**What the exercise asks**: Restate the data exactly, with nothing altered.

*** Data extracts ***

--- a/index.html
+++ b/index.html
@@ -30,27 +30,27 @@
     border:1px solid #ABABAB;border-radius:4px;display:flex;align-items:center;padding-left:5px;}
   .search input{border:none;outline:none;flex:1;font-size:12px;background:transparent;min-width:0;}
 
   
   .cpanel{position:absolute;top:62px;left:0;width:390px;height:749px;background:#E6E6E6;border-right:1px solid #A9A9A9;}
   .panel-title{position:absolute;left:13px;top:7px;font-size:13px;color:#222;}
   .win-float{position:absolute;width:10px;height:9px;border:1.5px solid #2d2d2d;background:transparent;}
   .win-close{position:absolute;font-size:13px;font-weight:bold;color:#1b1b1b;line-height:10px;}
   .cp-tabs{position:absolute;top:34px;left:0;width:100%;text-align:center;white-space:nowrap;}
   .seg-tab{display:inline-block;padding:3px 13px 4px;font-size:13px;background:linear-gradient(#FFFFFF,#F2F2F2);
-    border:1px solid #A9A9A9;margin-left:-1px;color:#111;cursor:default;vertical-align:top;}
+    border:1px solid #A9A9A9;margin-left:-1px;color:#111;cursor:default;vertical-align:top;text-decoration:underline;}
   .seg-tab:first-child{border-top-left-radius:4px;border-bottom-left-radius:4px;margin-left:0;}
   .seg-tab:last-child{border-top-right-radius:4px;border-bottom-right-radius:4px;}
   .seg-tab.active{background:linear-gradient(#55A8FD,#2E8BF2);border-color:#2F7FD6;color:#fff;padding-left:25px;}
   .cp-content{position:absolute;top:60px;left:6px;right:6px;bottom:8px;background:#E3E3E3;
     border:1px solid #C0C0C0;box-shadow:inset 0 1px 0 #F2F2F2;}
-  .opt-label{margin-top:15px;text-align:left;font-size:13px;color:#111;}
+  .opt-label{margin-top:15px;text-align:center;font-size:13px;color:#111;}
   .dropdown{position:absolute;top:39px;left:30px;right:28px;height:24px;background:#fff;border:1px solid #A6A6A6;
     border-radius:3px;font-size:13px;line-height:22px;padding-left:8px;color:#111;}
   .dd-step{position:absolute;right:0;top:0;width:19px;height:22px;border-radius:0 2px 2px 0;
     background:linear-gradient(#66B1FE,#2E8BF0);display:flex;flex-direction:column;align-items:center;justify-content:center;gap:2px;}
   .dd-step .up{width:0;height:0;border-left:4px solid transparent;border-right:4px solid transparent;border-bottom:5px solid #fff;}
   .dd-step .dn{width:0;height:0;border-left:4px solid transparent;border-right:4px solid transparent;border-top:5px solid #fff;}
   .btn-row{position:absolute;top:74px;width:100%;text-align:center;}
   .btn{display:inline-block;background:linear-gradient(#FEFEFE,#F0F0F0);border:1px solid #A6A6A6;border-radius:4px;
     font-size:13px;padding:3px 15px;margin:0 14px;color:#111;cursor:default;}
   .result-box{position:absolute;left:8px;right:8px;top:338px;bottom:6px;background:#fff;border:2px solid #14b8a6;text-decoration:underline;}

*** End of Data extracts ***

**Result**:
--- a/index.html
+++ b/index.html
@@ -30,27 +30,27 @@
     border:1px solid #ABABAB;border-radius:4px;display:flex;align-items:center;padding-left:5px;}
   .search input{border:none;outline:none;flex:1;font-size:12px;background:transparent;min-width:0;}
 
   
   .cpanel{position:absolute;top:62px;left:0;width:390px;height:749px;background:#E6E6E6;border-right:1px solid #A9A9A9;}
   .panel-title{position:absolute;left:13px;top:7px;font-size:13px;color:#222;}
   .win-float{position:absolute;width:10px;height:9px;border:1.5px solid #2d2d2d;background:transparent;}
   .win-close{position:absolute;font-size:13px;font-weight:bold;color:#1b1b1b;line-height:10px;}
   .cp-tabs{position:absolute;top:34px;left:0;width:100%;text-align:center;white-space:nowrap;}
   .seg-tab{display:inline-block;padding:3px 13px 4px;font-size:13px;background:linear-gradient(#FFFFFF,#F2F2F2);
-    border:1px solid #A9A9A9;margin-left:-1px;color:#111;cursor:default;vertical-align:top;}
+    border:1px solid #A9A9A9;margin-left:-1px;color:#111;cursor:default;vertical-align:top;text-decoration:underline;}
   .seg-tab:first-child{border-top-left-radius:4px;border-bottom-left-radius:4px;margin-left:0;}
   .seg-tab:last-child{border-top-right-radius:4px;border-bottom-right-radius:4px;}
   .seg-tab.active{background:linear-gradient(#55A8FD,#2E8BF2);border-color:#2F7FD6;color:#fff;padding-left:25px;}
   .cp-content{position:absolute;top:60px;left:6px;right:6px;bottom:8px;background:#E3E3E3;
     border:1px solid #C0C0C0;box-shadow:inset 0 1px 0 #F2F2F2;}
-  .opt-label{margin-top:15px;text-align:left;font-size:13px;color:#111;}
+  .opt-label{margin-top:15px;text-align:center;font-size:13px;color:#111;}
   .dropdown{position:absolute;top:39px;left:30px;right:28px;height:24px;background:#fff;border:1px solid #A6A6A6;
     border-radius:3px;font-size:13px;line-height:22px;padding-left:8px;color:#111;}
   .dd-step{position:absolute;right:0;top:0;width:19px;height:22px;border-radius:0 2px 2px 0;
     background:linear-gradient(#66B1FE,#2E8BF0);display:flex;flex-direction:column;align-items:center;justify-content:center;gap:2px;}
   .dd-step .up{width:0;height:0;border-left:4px solid transparent;border-right:4px solid transparent;border-bottom:5px solid #fff;}
   .dd-step .dn{width:0;height:0;border-left:4px solid transparent;border-right:4px solid transparent;border-top:5px solid #fff;}
   .btn-row{position:absolute;top:74px;width:100%;text-align:center;}
   .btn{display:inline-block;background:linear-gradient(#FEFEFE,#F0F0F0);border:1px solid #A6A6A6;border-radius:4px;
     font-size:13px;padding:3px 15px;margin:0 14px;color:#111;cursor:default;}
   .result-box{position:absolute;left:8px;right:8px;top:338px;bottom:6px;background:#fff;border:2px solid #14b8a6;text-decoration:underline;}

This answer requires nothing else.